_WHAT IS EXPECTED_
In the records that follow, find the line with "subtotal: 477.88 -> 504.86"; from there, retype every line exactly through the line with "total: 504.16 -> 554.78", which also belongs to the answer.

_DATASET EXTRACT_
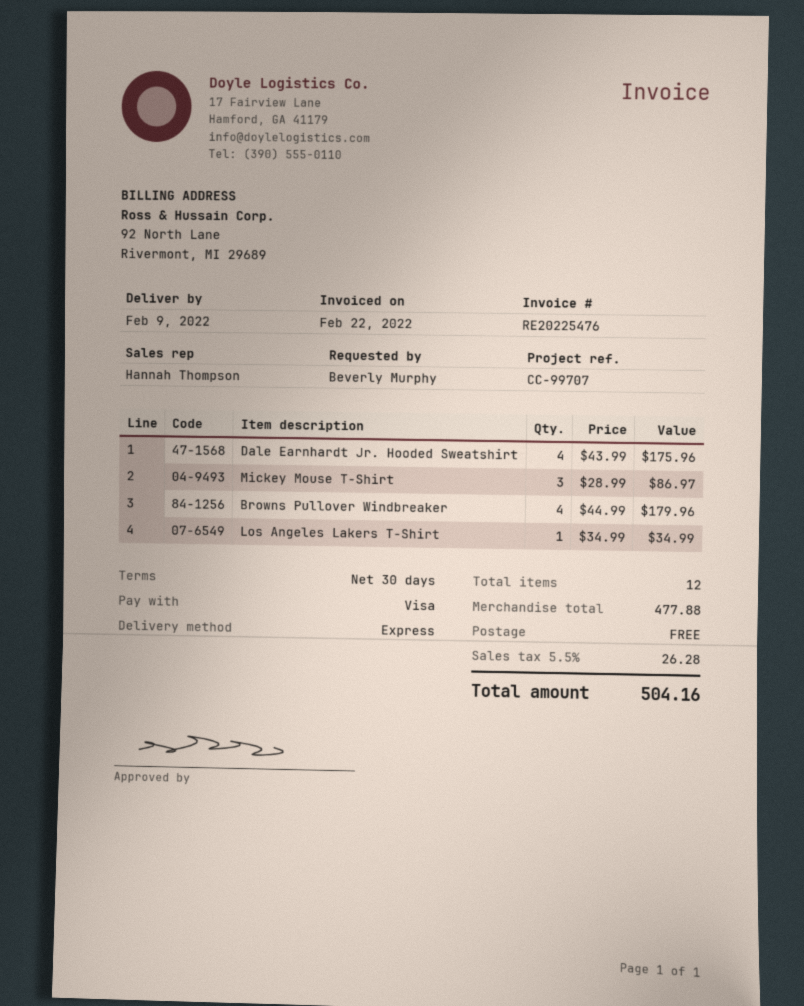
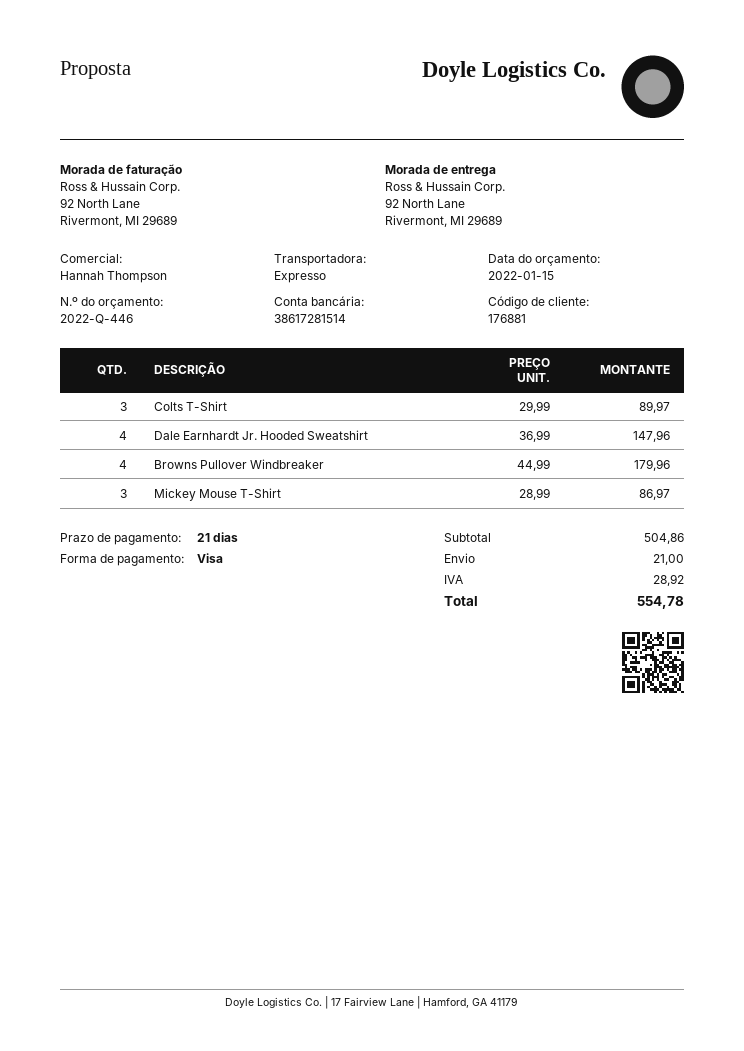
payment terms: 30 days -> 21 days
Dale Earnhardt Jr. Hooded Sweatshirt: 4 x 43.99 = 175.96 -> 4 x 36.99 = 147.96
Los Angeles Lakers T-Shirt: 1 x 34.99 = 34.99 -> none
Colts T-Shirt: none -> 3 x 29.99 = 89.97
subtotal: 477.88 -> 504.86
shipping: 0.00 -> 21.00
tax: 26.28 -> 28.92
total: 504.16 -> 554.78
* * *
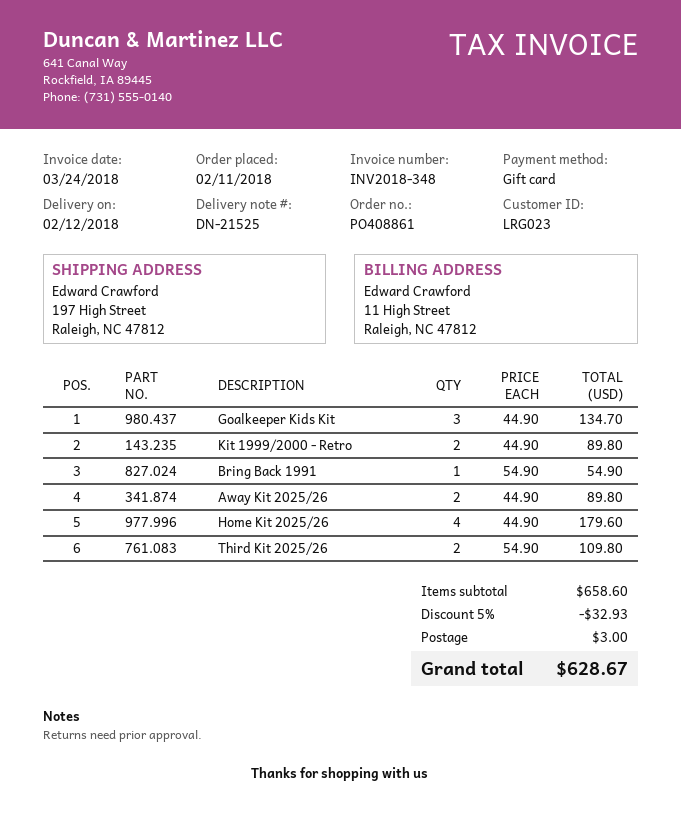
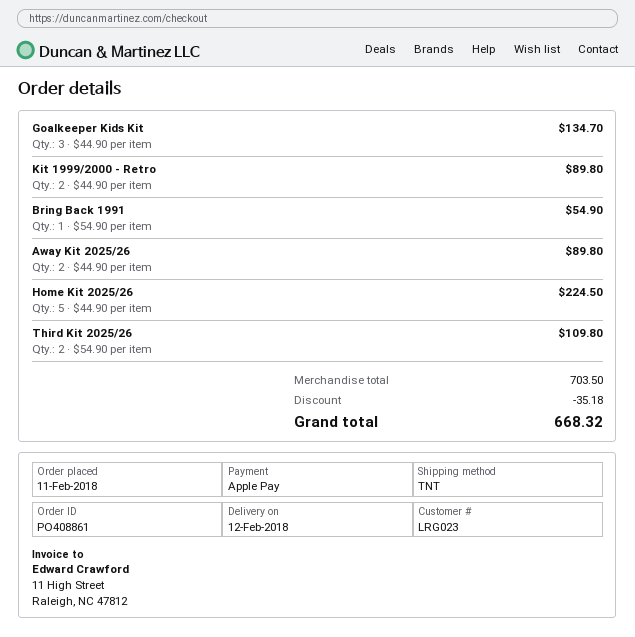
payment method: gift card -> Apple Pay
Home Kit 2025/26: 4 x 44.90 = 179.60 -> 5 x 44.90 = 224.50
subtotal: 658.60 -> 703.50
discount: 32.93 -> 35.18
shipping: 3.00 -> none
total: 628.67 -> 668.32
---
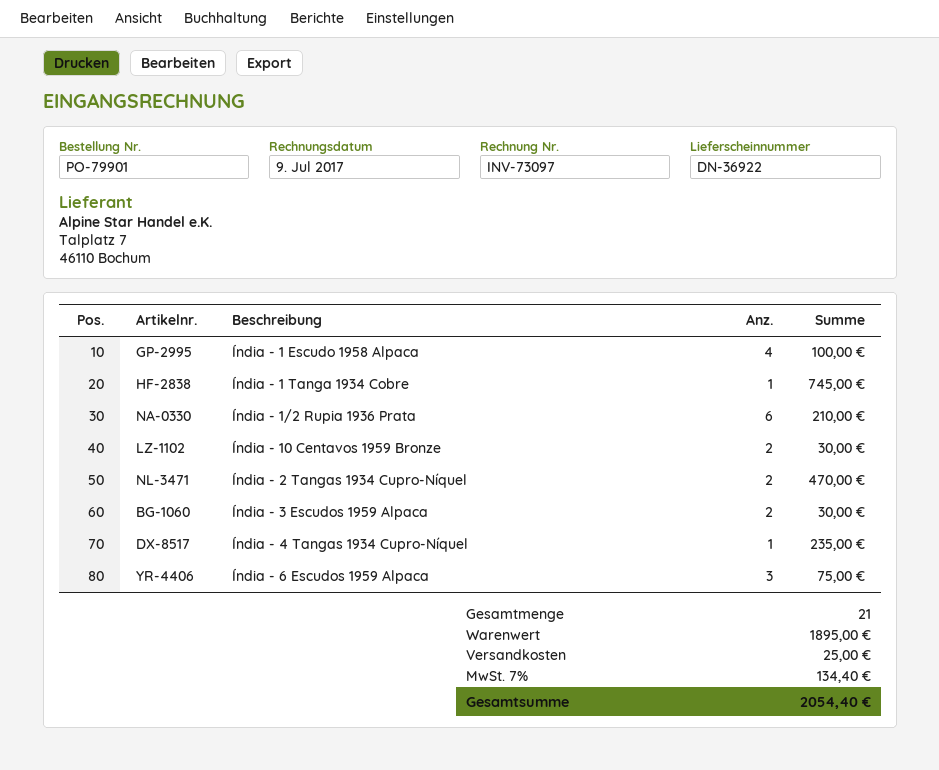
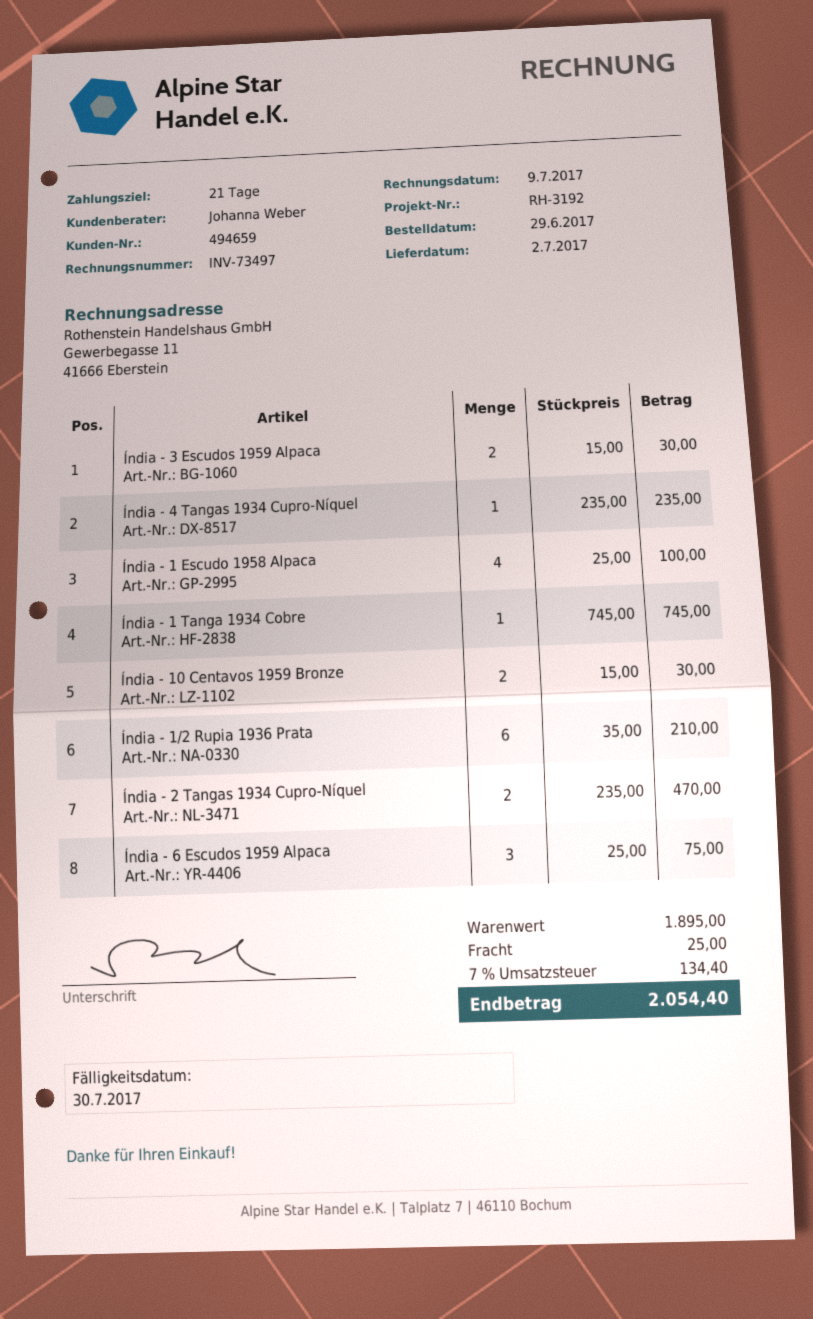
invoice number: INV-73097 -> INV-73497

_RESULT FOR THIS TASK_
subtotal: 477.88 -> 504.86
shipping: 0.00 -> 21.00
tax: 26.28 -> 28.92
total: 504.16 -> 554.78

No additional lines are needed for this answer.